(Provided records)

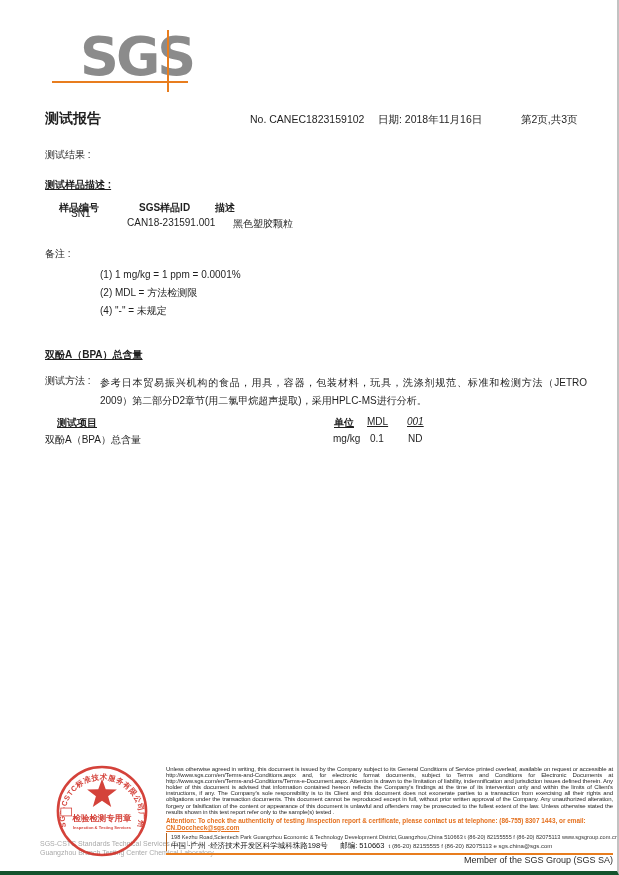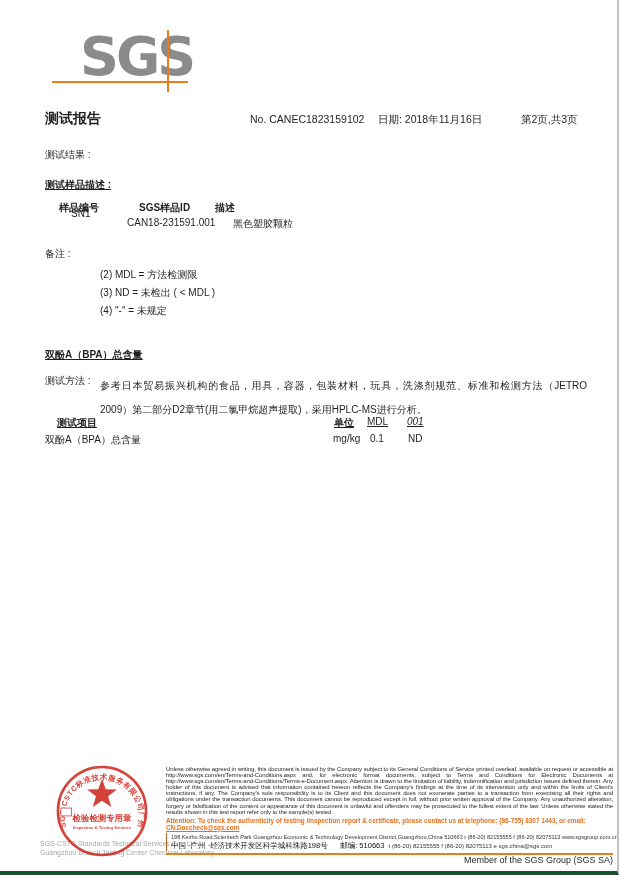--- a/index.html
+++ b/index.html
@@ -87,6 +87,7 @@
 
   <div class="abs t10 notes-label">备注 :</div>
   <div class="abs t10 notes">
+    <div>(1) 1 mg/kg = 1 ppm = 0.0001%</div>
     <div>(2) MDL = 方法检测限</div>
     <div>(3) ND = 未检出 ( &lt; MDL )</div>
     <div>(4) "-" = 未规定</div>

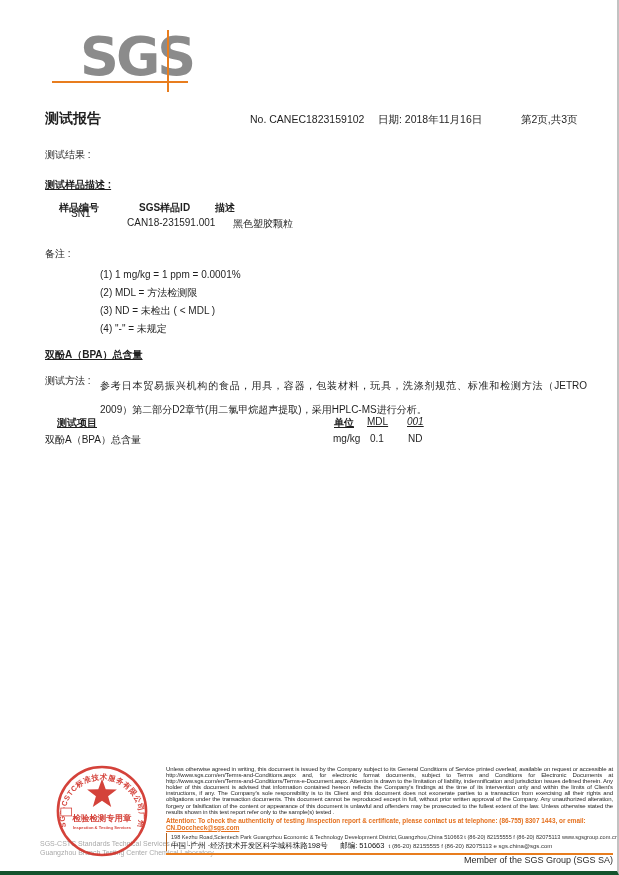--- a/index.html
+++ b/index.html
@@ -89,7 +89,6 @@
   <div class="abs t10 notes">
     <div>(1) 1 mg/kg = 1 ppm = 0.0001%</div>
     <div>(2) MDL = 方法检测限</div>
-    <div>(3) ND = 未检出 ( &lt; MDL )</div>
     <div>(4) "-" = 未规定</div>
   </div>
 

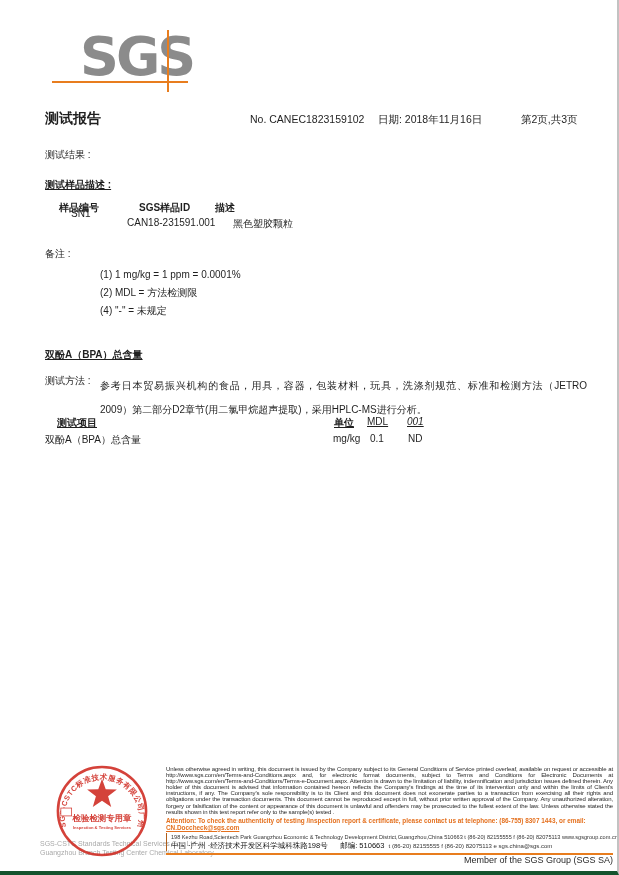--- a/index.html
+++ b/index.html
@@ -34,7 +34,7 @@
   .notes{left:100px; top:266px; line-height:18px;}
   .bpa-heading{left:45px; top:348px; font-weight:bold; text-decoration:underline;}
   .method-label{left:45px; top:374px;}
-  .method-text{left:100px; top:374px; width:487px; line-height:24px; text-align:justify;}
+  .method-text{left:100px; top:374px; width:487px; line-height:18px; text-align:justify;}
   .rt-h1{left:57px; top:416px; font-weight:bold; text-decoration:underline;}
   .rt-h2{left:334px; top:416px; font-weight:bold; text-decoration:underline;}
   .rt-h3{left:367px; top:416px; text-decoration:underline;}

(End Provided records)

Problem description
In repeating the lines above, keep the wording exact and leave every picture out.

Your solution
--- a/index.html
+++ b/index.html
@@ -87,6 +87,7 @@
 
   <div class="abs t10 notes-label">备注 :</div>
   <div class="abs t10 notes">
+    <div>(1) 1 mg/kg = 1 ppm = 0.0001%</div>
     <div>(2) MDL = 方法检测限</div>
     <div>(3) ND = 未检出 ( &lt; MDL )</div>
     <div>(4) "-" = 未规定</div>

--- a/index.html
+++ b/index.html
@@ -89,7 +89,6 @@
   <div class="abs t10 notes">
     <div>(1) 1 mg/kg = 1 ppm = 0.0001%</div>
     <div>(2) MDL = 方法检测限</div>
-    <div>(3) ND = 未检出 ( &lt; MDL )</div>
     <div>(4) "-" = 未规定</div>
   </div>
 

--- a/index.html
+++ b/index.html
@@ -34,7 +34,7 @@
   .notes{left:100px; top:266px; line-height:18px;}
   .bpa-heading{left:45px; top:348px; font-weight:bold; text-decoration:underline;}
   .method-label{left:45px; top:374px;}
-  .method-text{left:100px; top:374px; width:487px; line-height:24px; text-align:justify;}
+  .method-text{left:100px; top:374px; width:487px; line-height:18px; text-align:justify;}
   .rt-h1{left:57px; top:416px; font-weight:bold; text-decoration:underline;}
   .rt-h2{left:334px; top:416px; font-weight:bold; text-decoration:underline;}
   .rt-h3{left:367px; top:416px; text-decoration:underline;}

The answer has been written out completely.